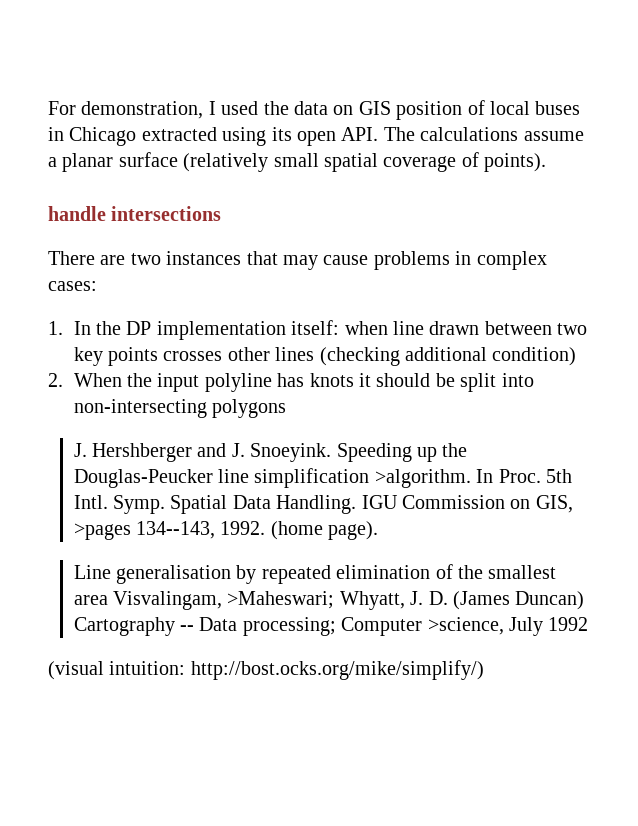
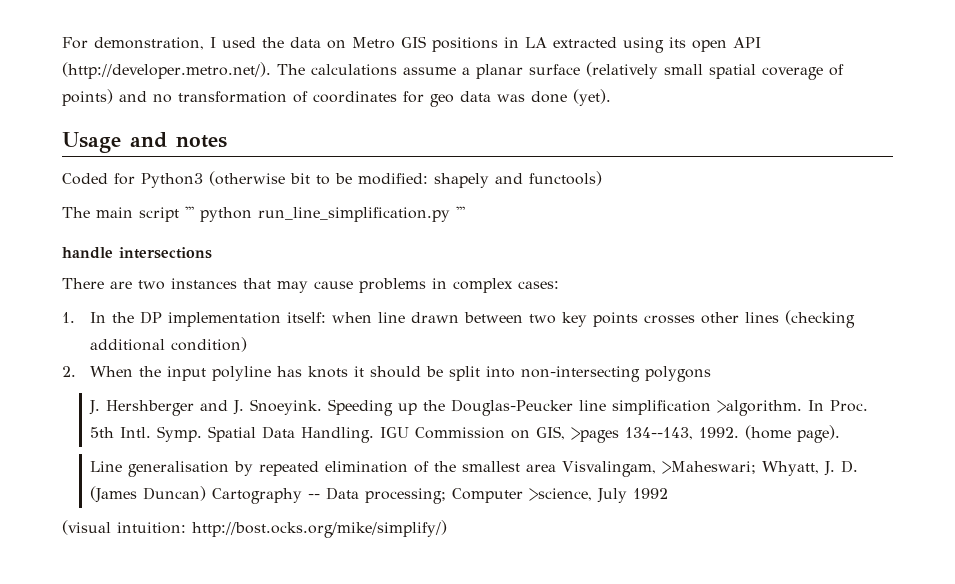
- For demonstration, I used the data on GIS position of local buses in Chicago extracted using its open API. The calculations assume a planar surface (relatively small spatial coverage of points).
+ For demonstration, I used the data on Metro GIS positions in LA extracted using its open API (http://developer.metro.net/). The calculations assume a planar surface (relatively small spatial coverage of points) and no transformation of coordinates for geo data was done (yet).
+ Usage and notes
+ Coded for Python3 (otherwise bit to be modified: shapely and functools)
+ The main script ''' python run_line_simplification.py '''

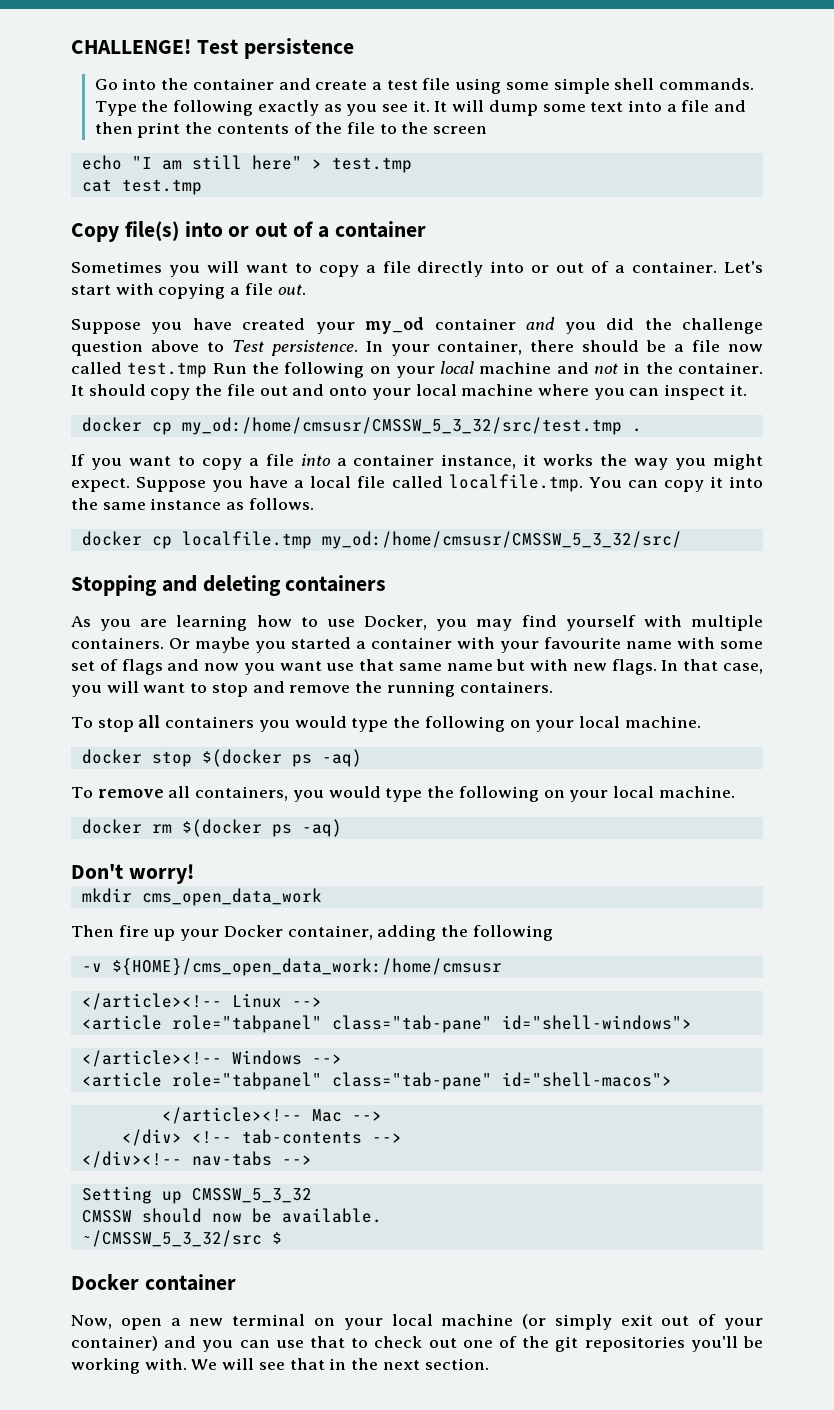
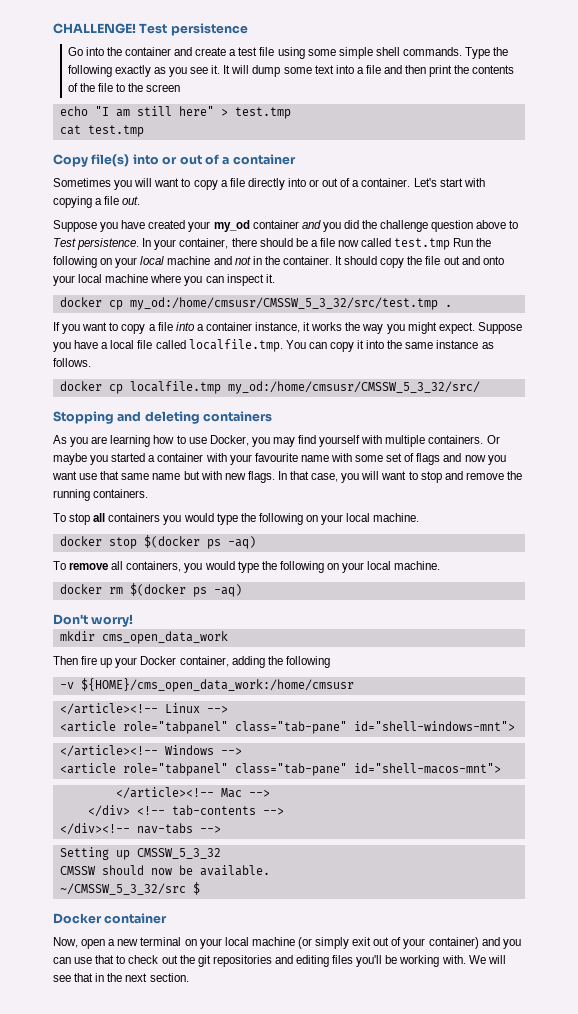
- <article role="tabpanel" class="tab-pane" id="shell-windows">
+ <article role="tabpanel" class="tab-pane" id="shell-windows-mnt">
- <article role="tabpanel" class="tab-pane" id="shell-macos">
+ <article role="tabpanel" class="tab-pane" id="shell-macos-mnt">
- Now, open a new terminal on your local machine (or simply exit out of your container) and you can use that to check out one of the git repositories you'll be working with.
+ Now, open a new terminal on your local machine (or simply exit out of your container) and you can use that to check out the git repositories and editing files you'll be working with.

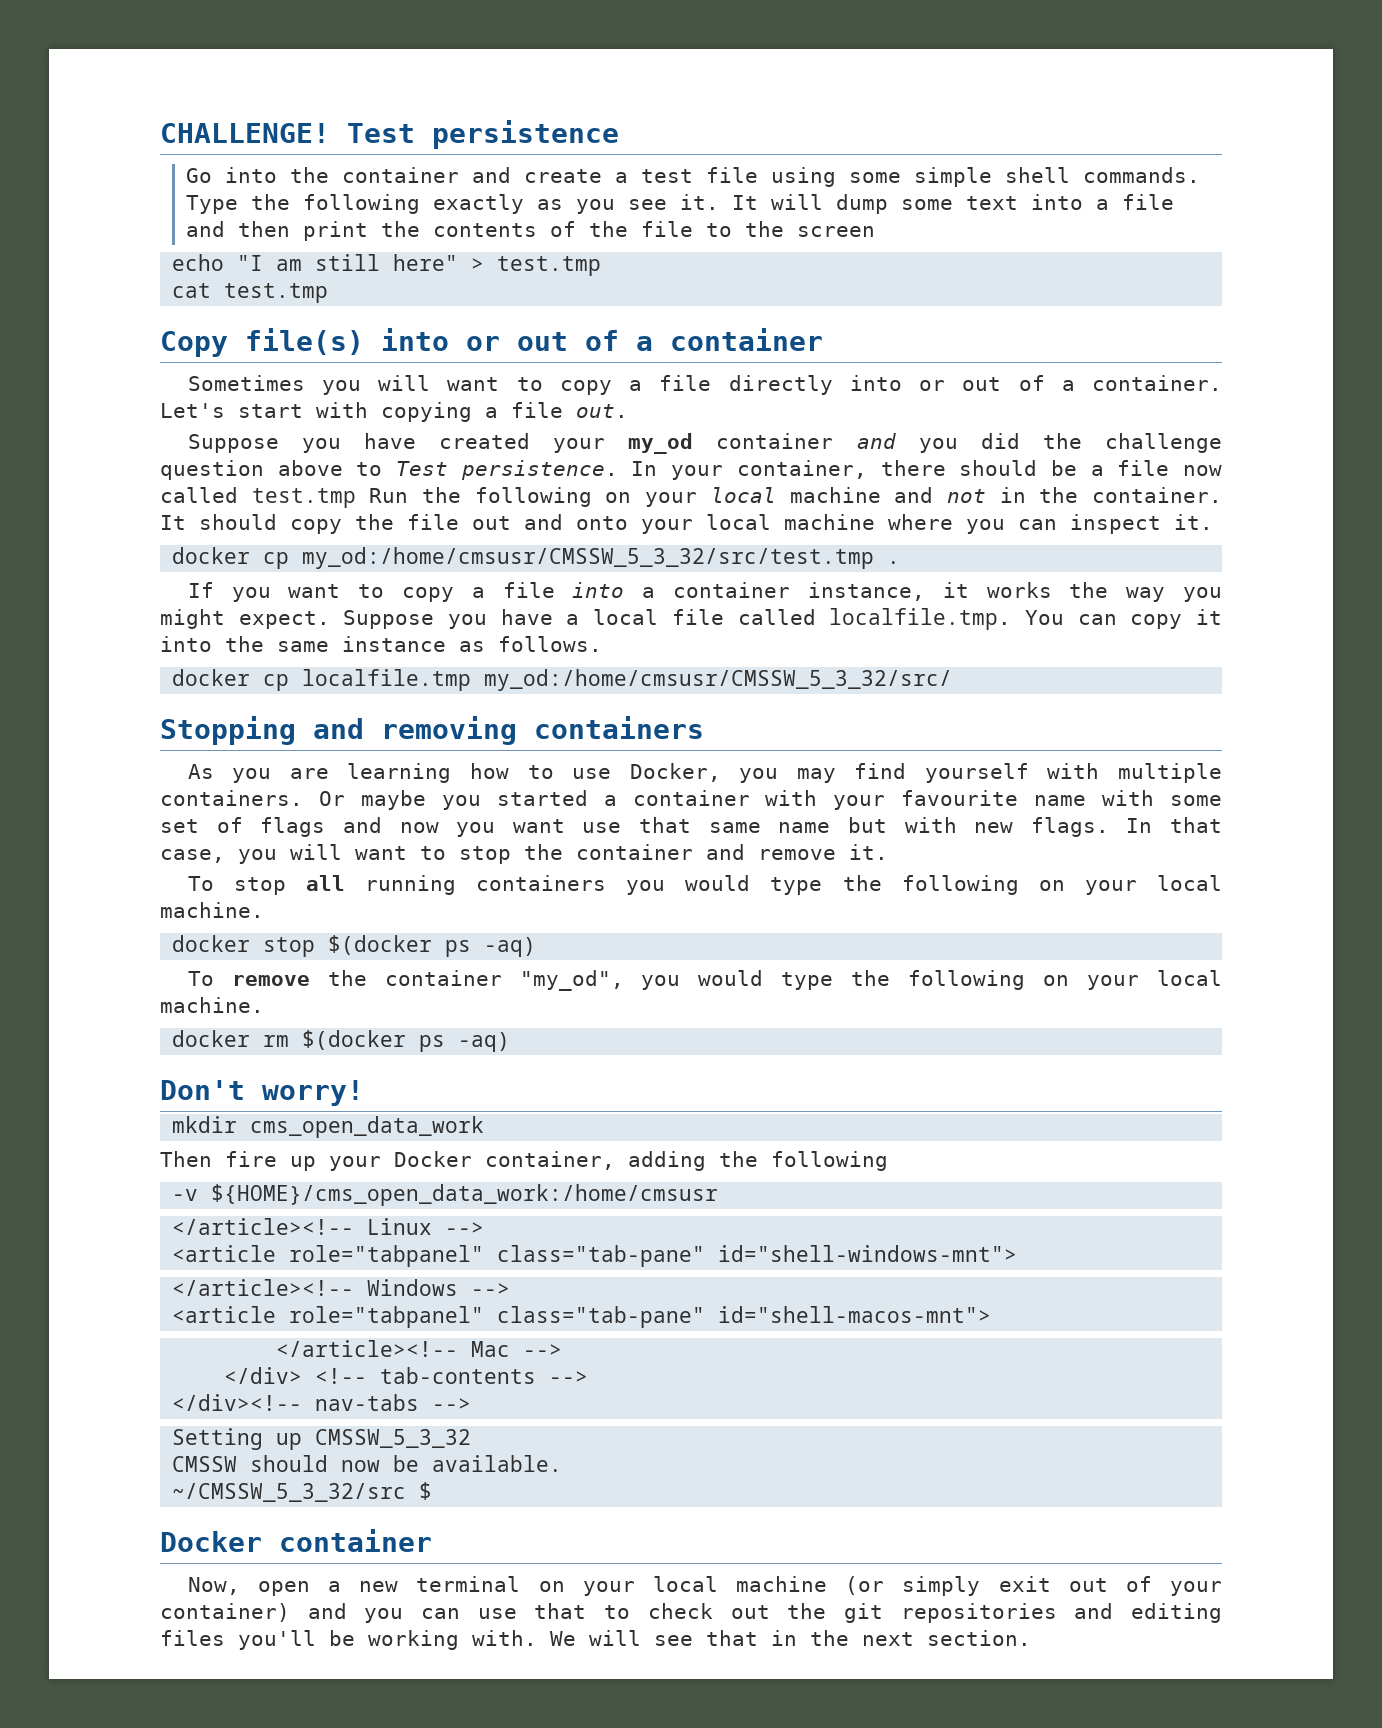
- Stopping and deleting containers
+ Stopping and removing containers
- In that case, you will want to stop and remove the running containers.
+ In that case, you will want to stop the container and remove it.
- To stop all containers you would type the following on your local machine.
+ To stop all running containers you would type the following on your local machine.
- To remove all containers, you would type the following on your local machine.
+ To remove the container "my_od", you would type the following on your local machine.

####################

**WHAT YOU ARE ASKED TO DO**
Output, exactly and with nothing else, the lines from the line containing "stop all running" to the end of the entries.

**EXERCISE SOLUTION**
+ To stop all running containers you would type the following on your local machine.
- To remove all containers, you would type the following on your local machine.
+ To remove the container "my_od", you would type the following on your local machine.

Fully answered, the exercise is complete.